ACTIVITY
In full and exactly, reproduce the entries below, but omit the pictures.

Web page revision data
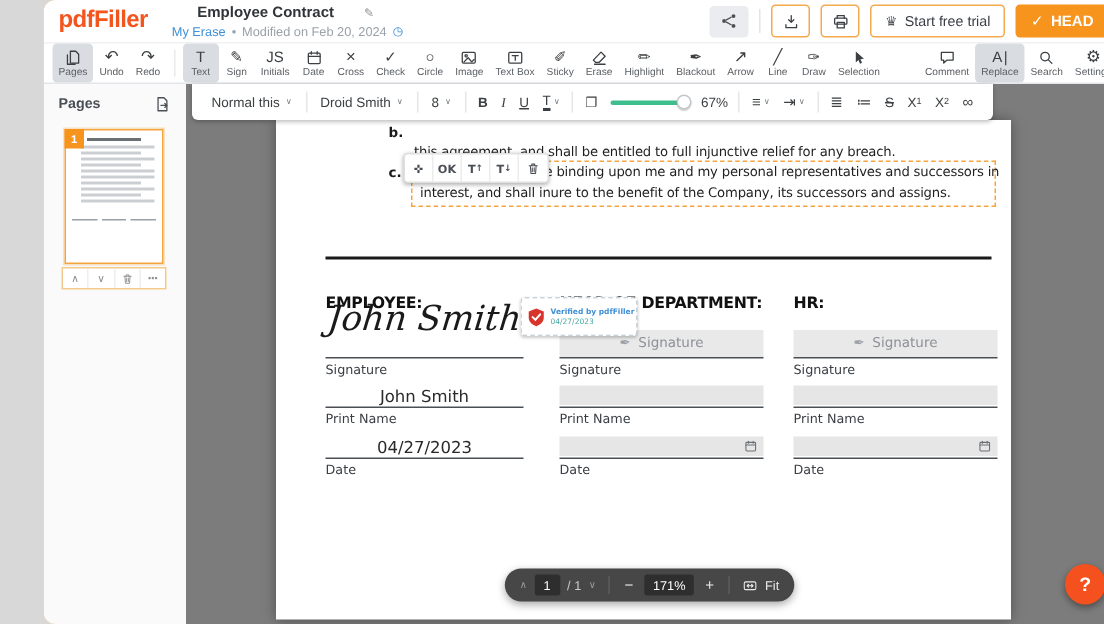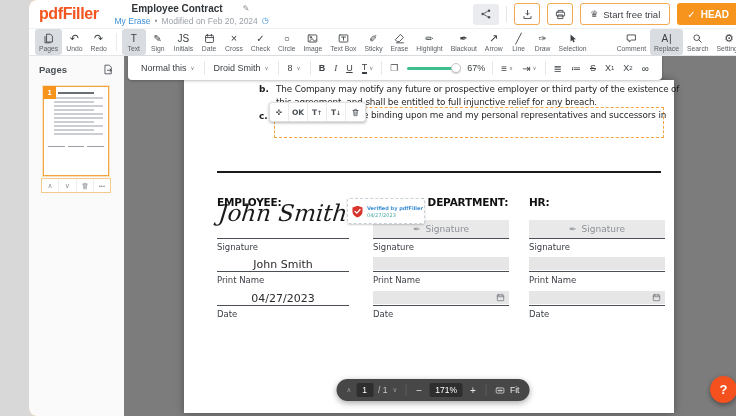"The Company may notify any" div.para-line { html: <div>The Company may notify any future or prospective employer or third party of the existence of</div> -> none }
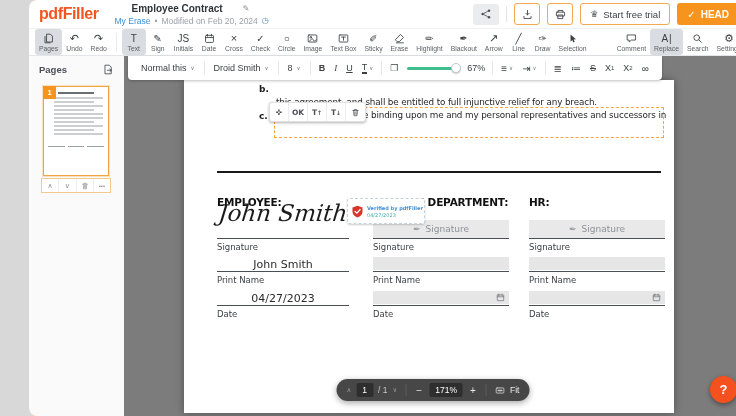"interest, and shall inure to" div.para-line { html: none -> <div>interest, and shall inure to the benefit of the Company, its successors and assigns.</div> }
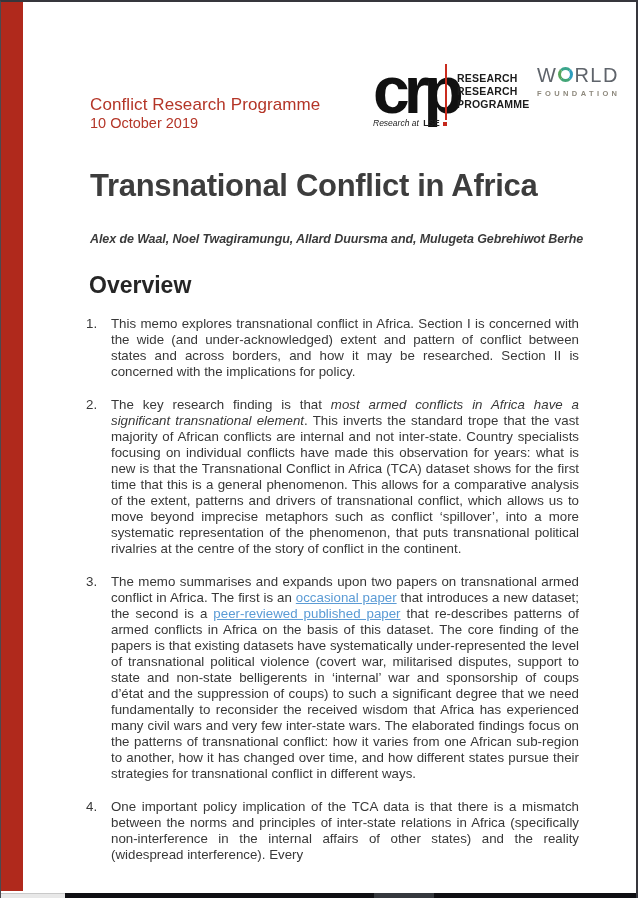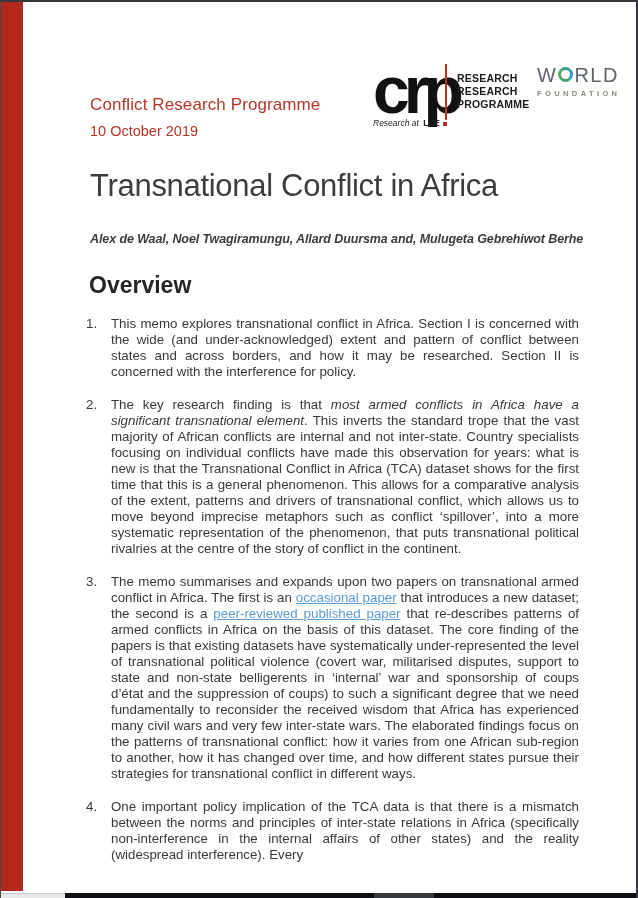"10 October 2019" .m-date { margin-top: 8px -> 0 }
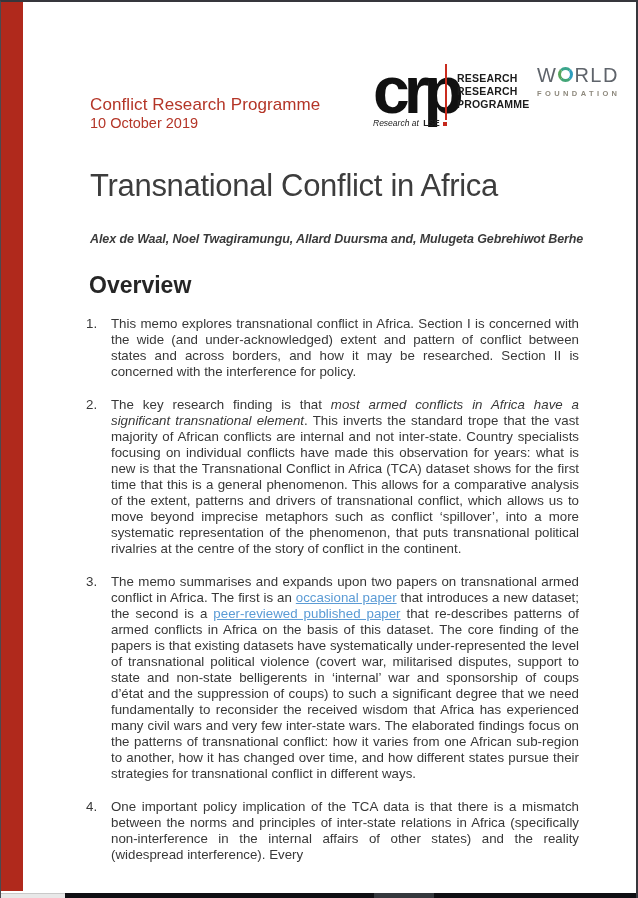"Transnational Conflict in Africa" .doc-title { font-weight: 400 -> 700 }
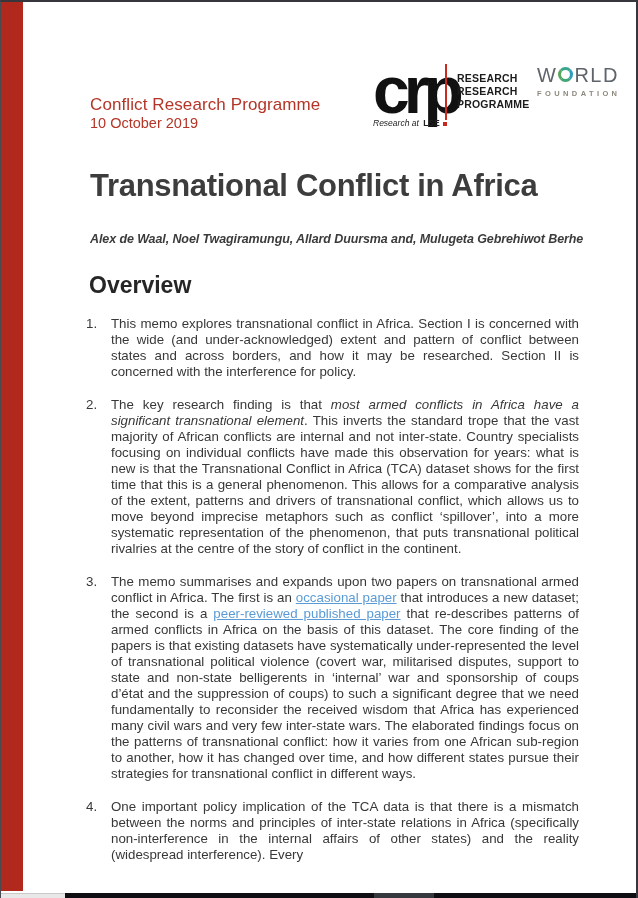"This memo explores transnational" span { text: interference -> implications }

OUTPUT OF THE TASK
"The Company may notify any" div.para-line { html: <div>The Company may notify any future or prospective employer or third party of the existence of</div> -> none }
"interest, and shall inure to" div.para-line { html: none -> <div>interest, and shall inure to the benefit of the Company, its successors and assigns.</div> }
"10 October 2019" .m-date { margin-top: 8px -> 0 }
"Transnational Conflict in Africa" .doc-title { font-weight: 400 -> 700 }
"This memo explores transnational" span { text: interference -> implications }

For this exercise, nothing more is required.